What drew you to software engineering as opposed to the other fields within computer science?

My background is actually not even in computer science. I come from Geographic Information Science and Remote Sensing with a focus on satellite imagery. I found I lacked the software engineering background to be an effective team member and leader in the small software development team at my work. I was ecstatic when I discovered that there already existed a field of study that would help me learn how to contribute better.

What were your early experiences with computing that inspired you growing up and convinced you to pursue computer science as a career?

I always enjoyed computers as a kid. My brother and I would play computer games on the IBM MS-DOS machine my family owned. In college, though, I was scared away from computer science by an extremely difficult (for me) introductory course. It was not until after I’d entered the working world that I found my way back to software development and coding as a joyful and engaging activity.

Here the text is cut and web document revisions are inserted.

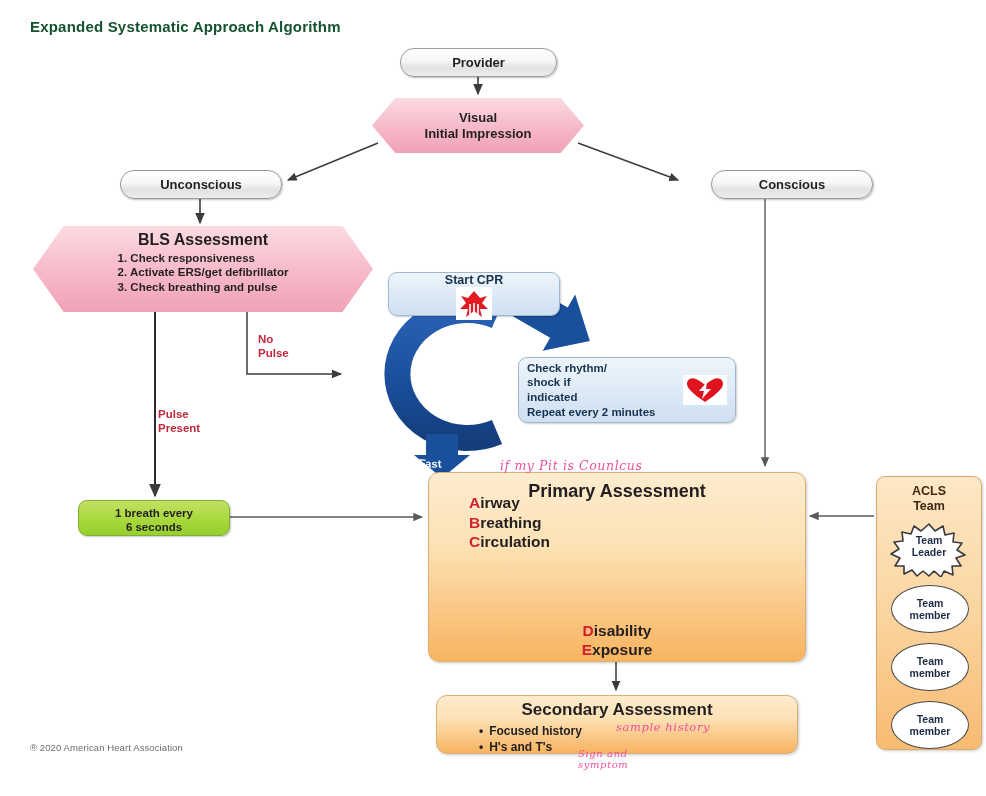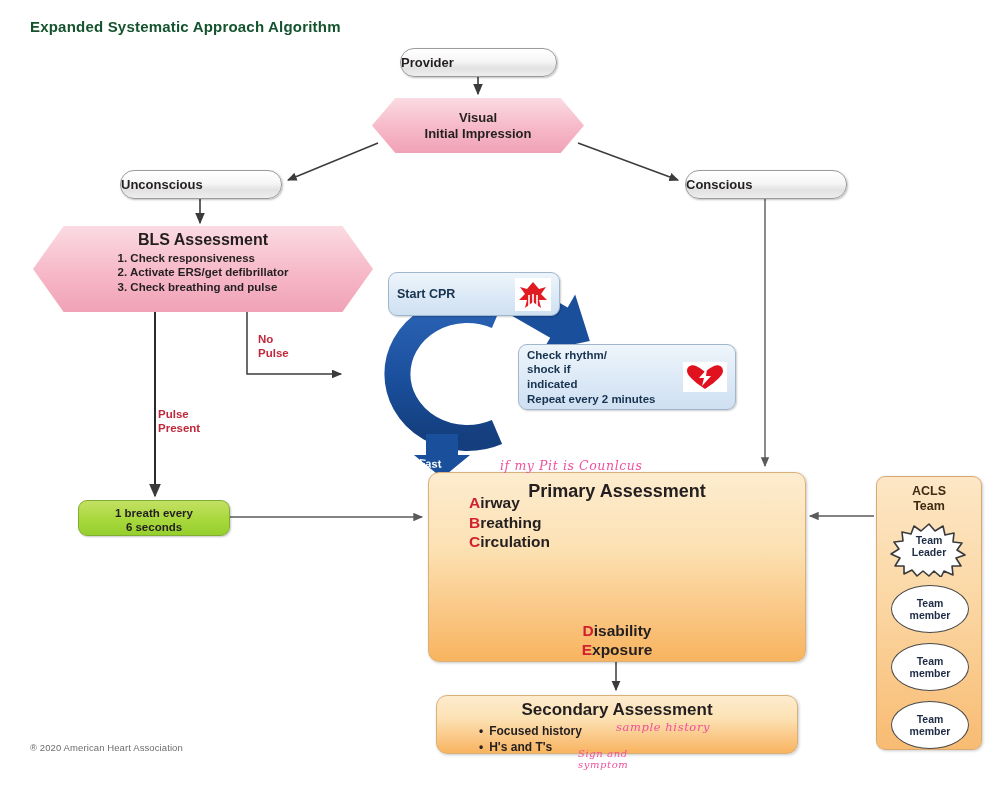--- a/index.html
+++ b/index.html
@@ -44,6 +44,7 @@
     box-shadow: 1px 1px 2px rgba(0,0,0,0.25);
     display: flex;
     align-items: center;
+    justify-content: center;
     font-size: 13px;
     font-weight: bold;
     color: #231f20;

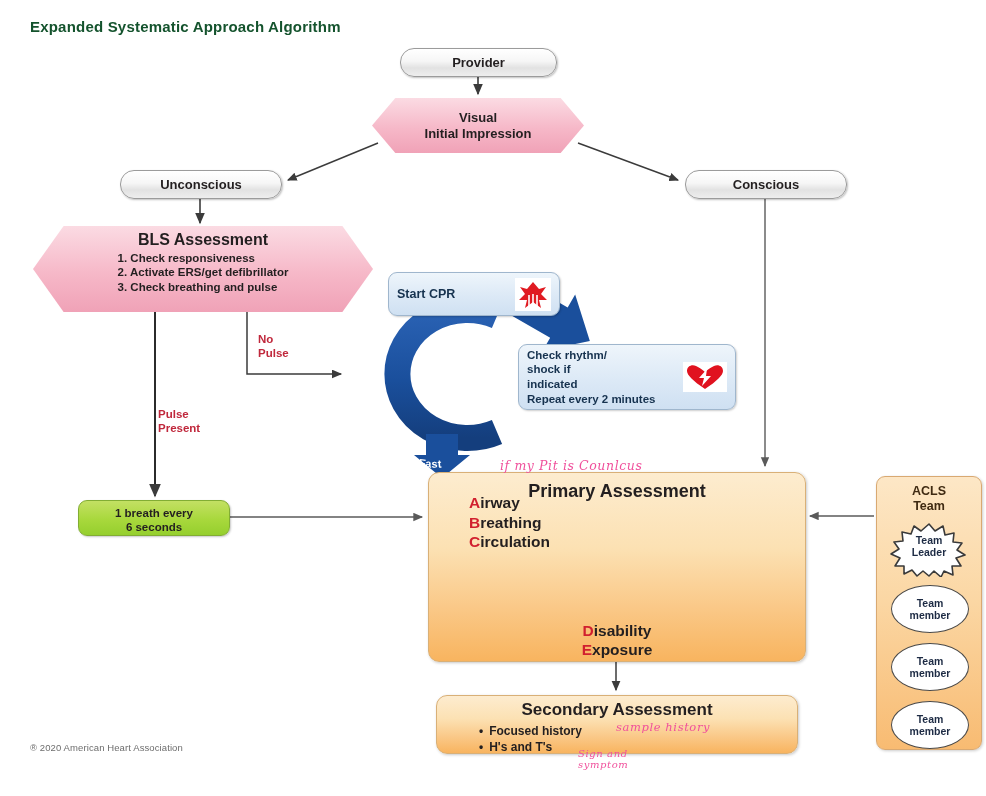--- a/index.html
+++ b/index.html
@@ -52,7 +52,7 @@
   }
   #box-provider { left: 400px; top: 48px; width: 155px; height: 27px; }
   #box-unconscious { left: 120px; top: 170px; width: 160px; height: 27px; }
-  #box-conscious { left: 685px; top: 170px; width: 160px; height: 27px; }
+  #box-conscious { left: 711px; top: 170px; width: 160px; height: 27px; }
 
   
   .hex {

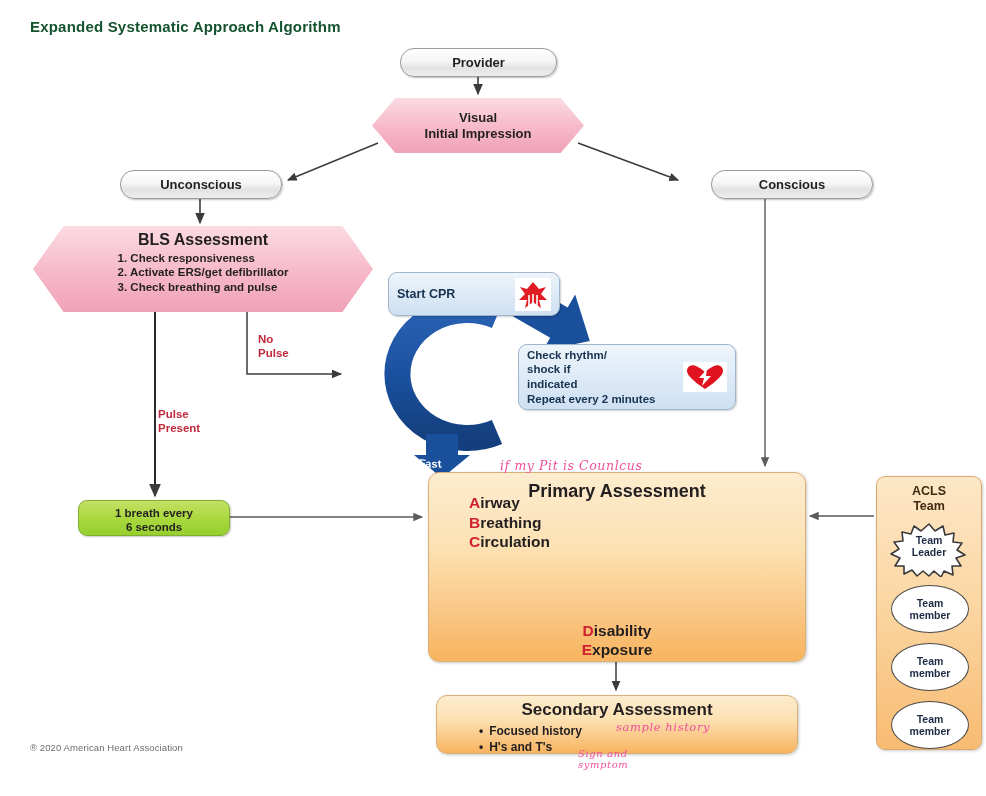--- a/index.html
+++ b/index.html
@@ -114,6 +114,7 @@
     padding: 0 8px; box-sizing: border-box;
     font-size: 12.5px;
     justify-content: space-between;
+    flex-direction: column;
   }
   #box-checkrhythm {
     left: 518px; top: 344px; width: 218px; height: 66px;

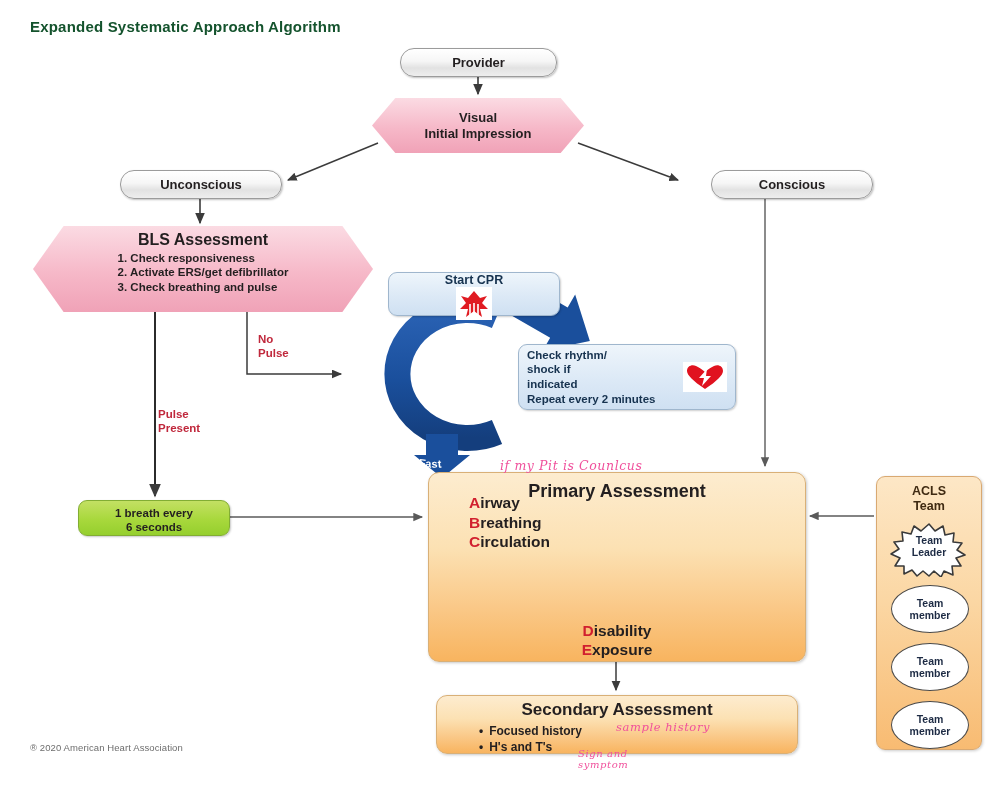--- a/index.html
+++ b/index.html
@@ -117,7 +117,7 @@
     flex-direction: column;
   }
   #box-checkrhythm {
-    left: 518px; top: 344px; width: 218px; height: 66px;
+    left: 518px; top: 357px; width: 218px; height: 66px;
     padding: 6px 8px; box-sizing: border-box;
     font-size: 11.5px;
     line-height: 1.28;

What is one of your fondest memories from your time at the U of M?

I met some dear friends in the MSSE program whose creativity, hard work, intelligence, and good humor continue to impress me today. I happily recall evenings in my teammate’s apartment where the four of us conducted heated debates over data models and design patterns while we hacked away at our homework. I remember eating Thai take-out while we discussed our ideas for the coolest new app. I think the network of peers I found through the MSSE program is a crucial part of why the program was so useful to me. Certainly, my friends made it a lot more fun!

What is it about computer science that keeps you excited and motivated for the future?

I got into software engineering because I love building things. The open source geospatial software field is advancing at a rapid pace. More and more, advanced image analysis techniques don’t require that you pay thousands of dollars for a proprietary software package. Anyone with a background in coding can leverage the tools available today. Plus, the open source ecosystem is more adaptable to high performance computing resources, allowing us derive useful information from a fire hose of incoming data. Building things just gets more interesting and more fun as the tools mature, especially in the geospatial side of computing.